News Kaspersky offers timeline for NSA document breach

Moral of the story: If you are developing malware and don't want it sent to the antivirus lab for analysis, you should PROBABLY disable the "send malware samples back for analysis" option.

 

Why would you as a CEO order the immediate deletion of the source code?

 

As pretty much everyone in the security industry expected all along.

Because it comes under "**** we do NOT want to deal with", and as evidenced by the news flurry they weren't fast enough.

 

Other moral of the story - If you're contracted by the NSA, and have access to sensitive information, don't use keygen apps to try and pirate software. WTF!

 

And more importantly: don't download yet-to-be-deployed malware toolkits and their documentation onto your home machine!

 

I wonder where this ranks on a scale of 'fired' to 'Snowden'?

 

Definitely.
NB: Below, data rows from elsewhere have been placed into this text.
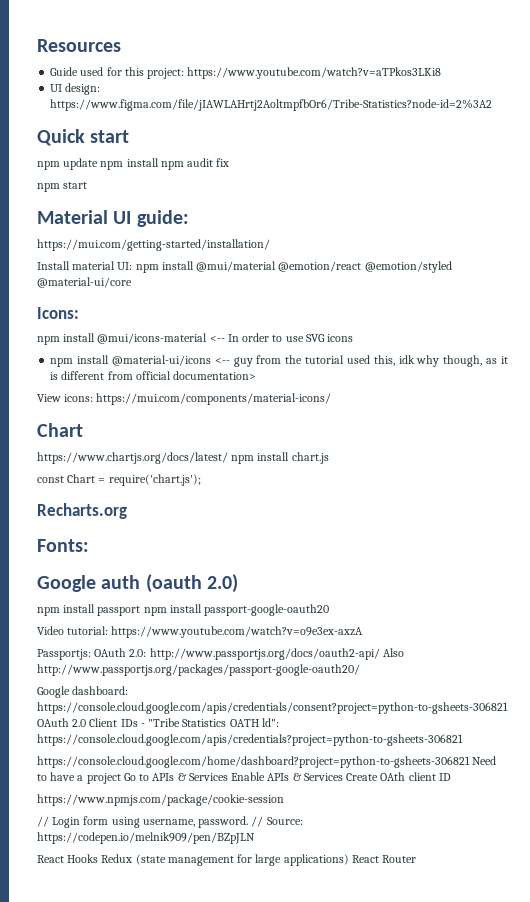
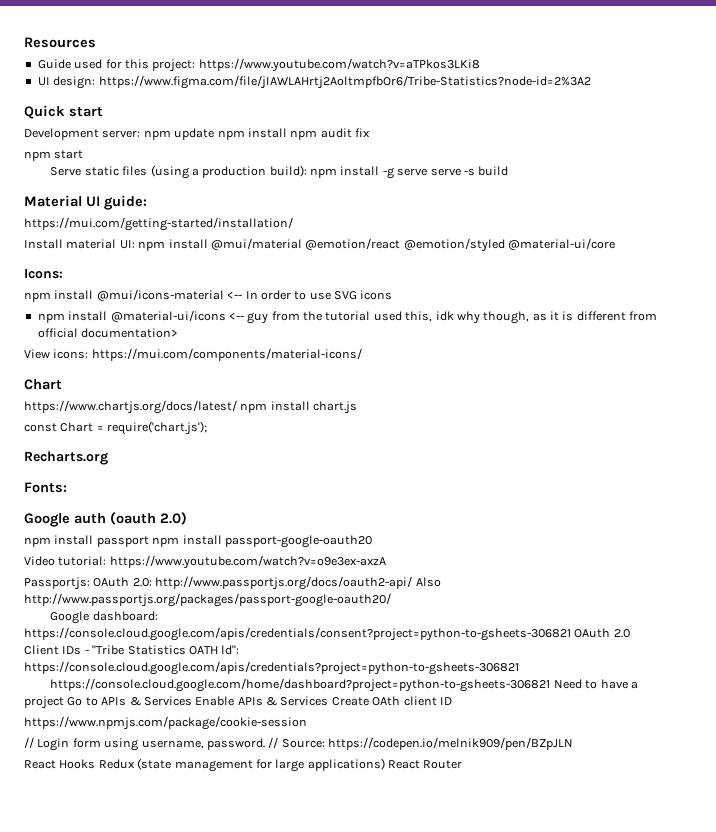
(130, 136) none -> [24,128,141,140] Development server:
(88, 185) none -> [50,165,509,179] // Serve static files (using a production build): npm install -g serve serve -s build

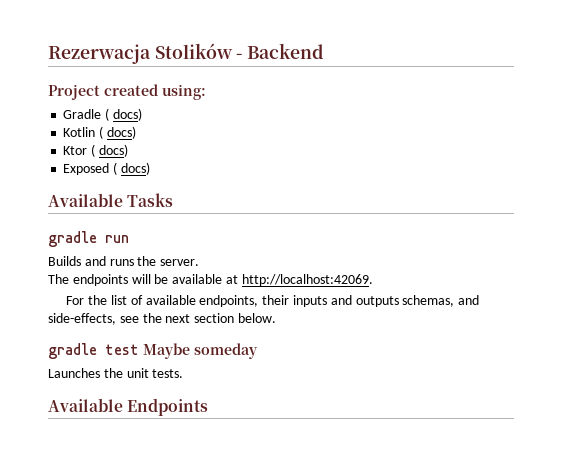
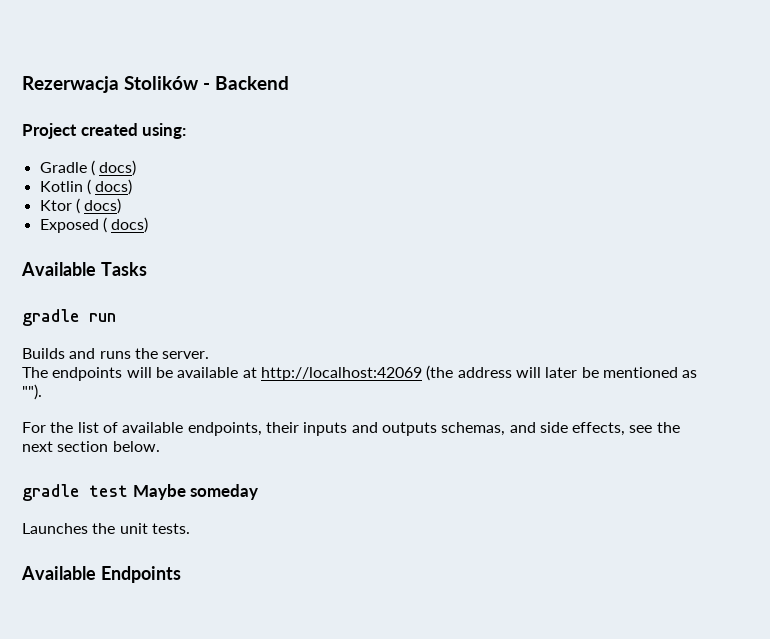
[241,274,373,286] http://localhost:42069. -> [260,365,698,381] [22,384,42,400] http://localhost:42069 (the address will later be mentioned as "").
[48,313,116,325] side-effects, -> [539,422,626,436] side effects,

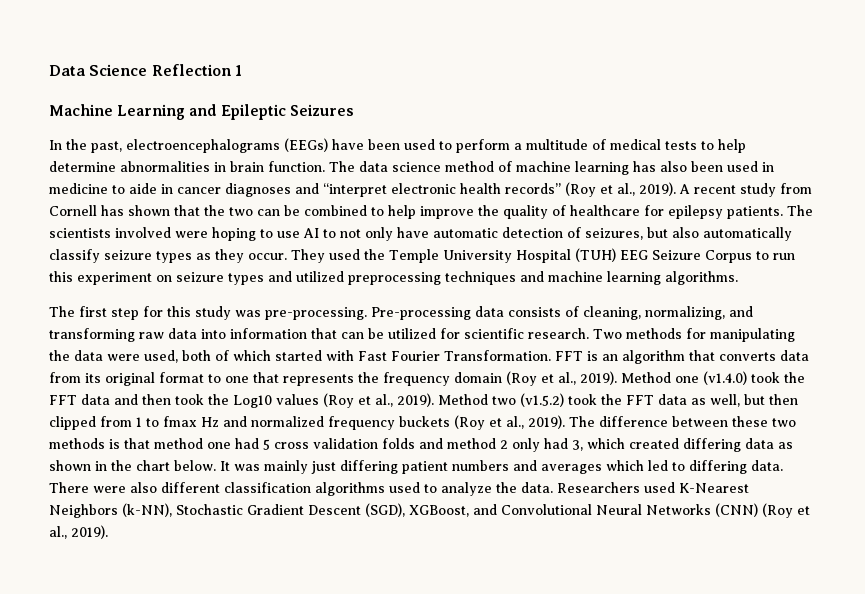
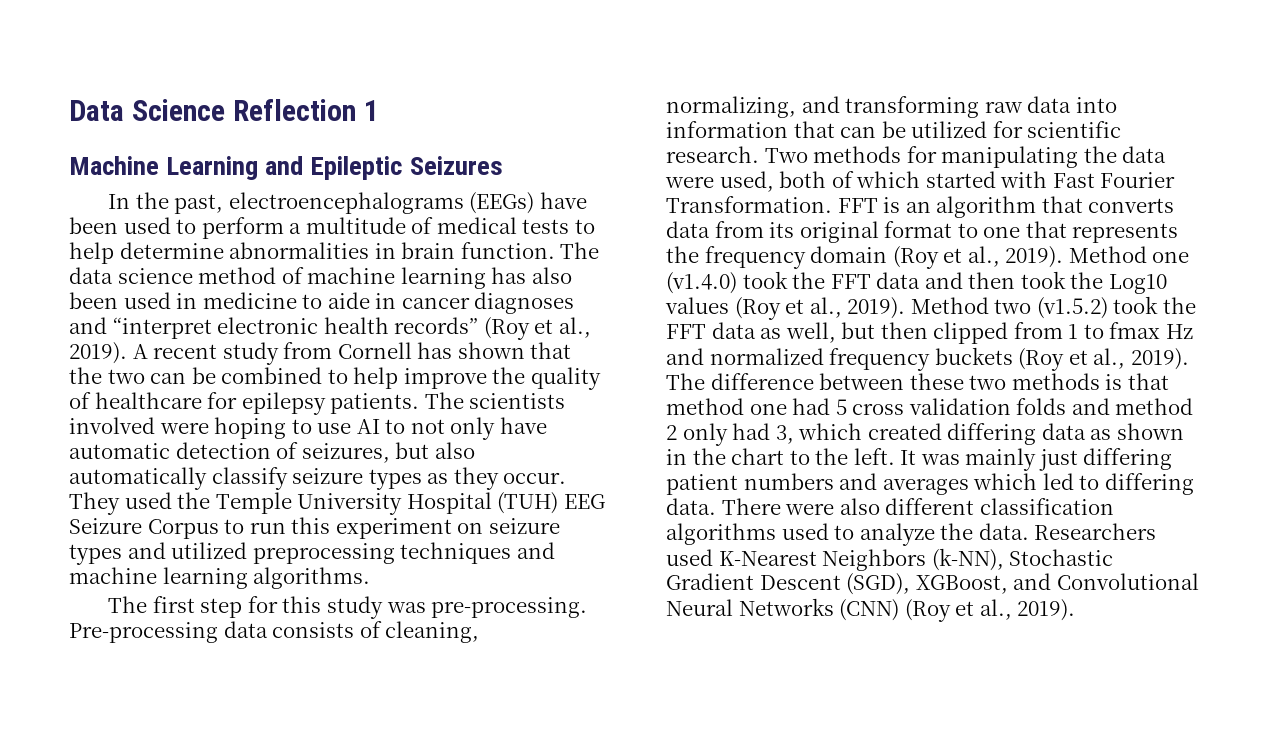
[174,460,216,471] below. -> [789,448,895,465] to the left.

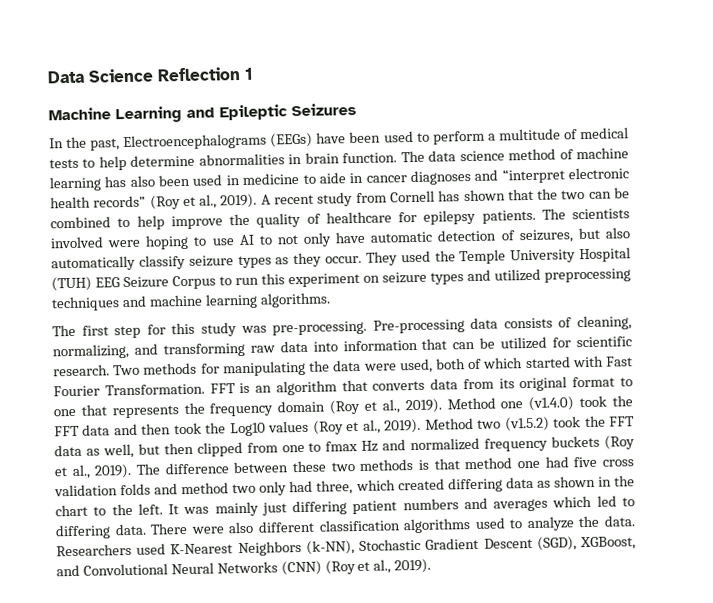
[228,192,464,214] electroencephalograms -> [123,133,268,151] Electroencephalograms
[1068,324,1079,339] 1 -> [281,444,305,453] one
[835,399,847,415] 5 -> [573,456,598,468] five
[666,425,677,440] 2 -> [232,483,257,494] two
[775,425,794,444] 3, -> [316,480,354,495] three,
That was a hilarious WTF in there.

 

Expect many of those people working in IT security and in National Security bodies be like this: lone wolfs believing they can do many risky actions and nothing happens or being totally unaware of risks.
Some links:
https://www.wired.com/2012/07/ff_kaspersky/
https://www.kaspersky.com/blog/internal-investigation-preliminary-results/19894/
https://www.theregister.co.uk/2017/10/25/kaspersky_nsa_keygen_backdoor_office/

These stories tell Karspersky happened to expose some NSA operations hacking nuclear plants in Iran, when he analyzed some nasty virus that really were NSA cyber-weapons, some years ago. They also tell how how near is he to Putin's government and how he failed to acknowledge some cyber attacks to Putin's opponents.

It is told there Symantec didn't have those double standards.